# Python Project

In this part of the course we will use Python to predict polls as outcomes of the 2016 Prsidential Election. Sound's fun? 

Here's what we're going to do:
1. use selenium to scrape search volume data from Google Trends
3. use pandas to prepare the data
2. use data.world to download 538 data from polls in each state
4. use scipy to do some data analysis
5. use XXX to visualize our results

Let's go!

## 1. Web scraping
Before starting to code your brains out, it's worth taking a look at [Google Trends](https://trends.google.com/trends). Familiarize yourself with the basic functionalities of the website. Search for something and try to get the data in csv form.

Some things to think about:
- Google Trends normalizes the data so that the peak search interest in the results corresponds to a value of 100. You can't unnormalize the data, but maybe it can actually save you time! Ask: How would I normalize anyways?
- With this in mind, should you search for both candidates simultaneously or for one at a time?
- There are different options to search: search terms and concepts. Which should you use?
- We want to have a time series for each state. There two main ways to accomplish this: export the time series for each state or export the data in the map for each time point. Which should you use?
- can you use a static method or will you have to used a dynamic webdriver?

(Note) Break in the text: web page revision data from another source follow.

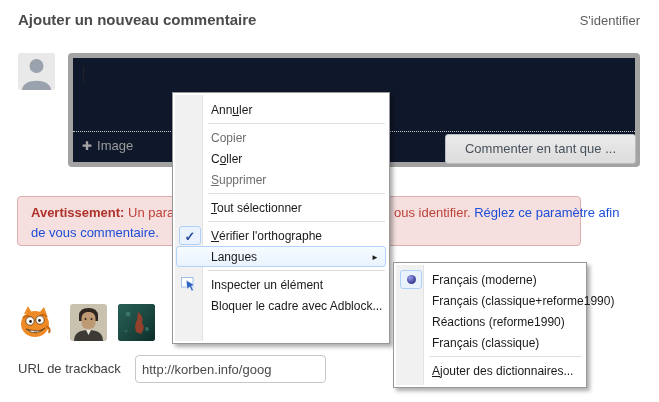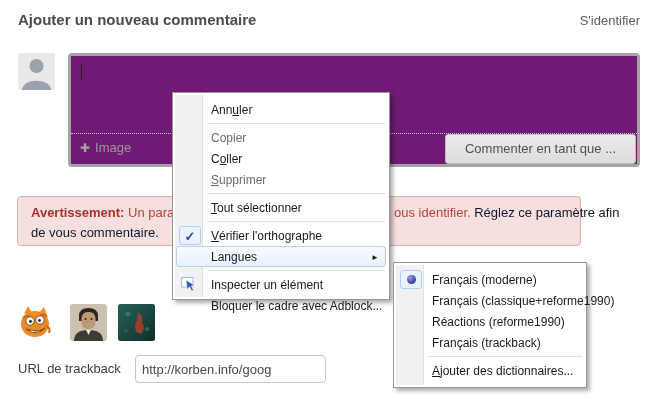"Annuler" #context-menu { height: 208px -> 252px }
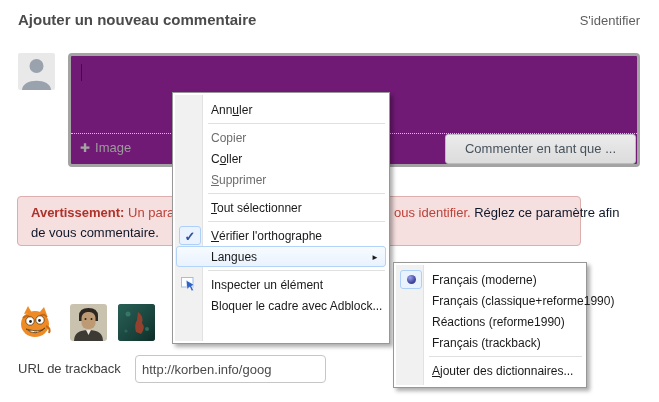"✚ Image" #composer-box { background: #701a75 -> #0f172a; border: 3px solid #a3a3a3 -> 5px solid #a3a3a3 }
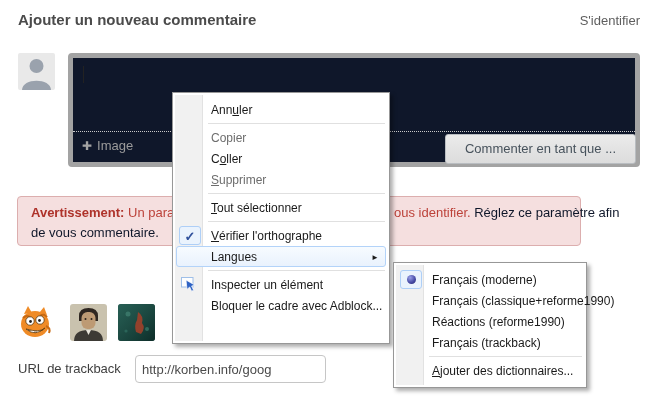"Réglez ce paramètre afin" #warning-box .w-dark { color: #0f172a -> #1d4ed8 }
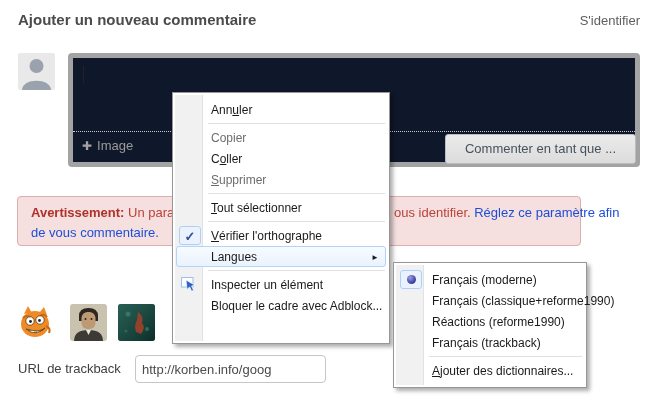"Français (trackback)" span { text: trackback -> classique }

For this step-by-step guide we will compare both search terms simultaneously and export the map data for every day in the year leading up to the election. If the volume is very low, Google doesn't report anything. Although there exists a [workaround](https://www.sciencedirect.com/science/article/pii/S0047272714000929) we won't bother with it here.

As a first step, write write a function `open_driver()` that imports and opens the selenium webdriver. Return the webdriver as an object. I suggest that you also import `By` and `Options`. 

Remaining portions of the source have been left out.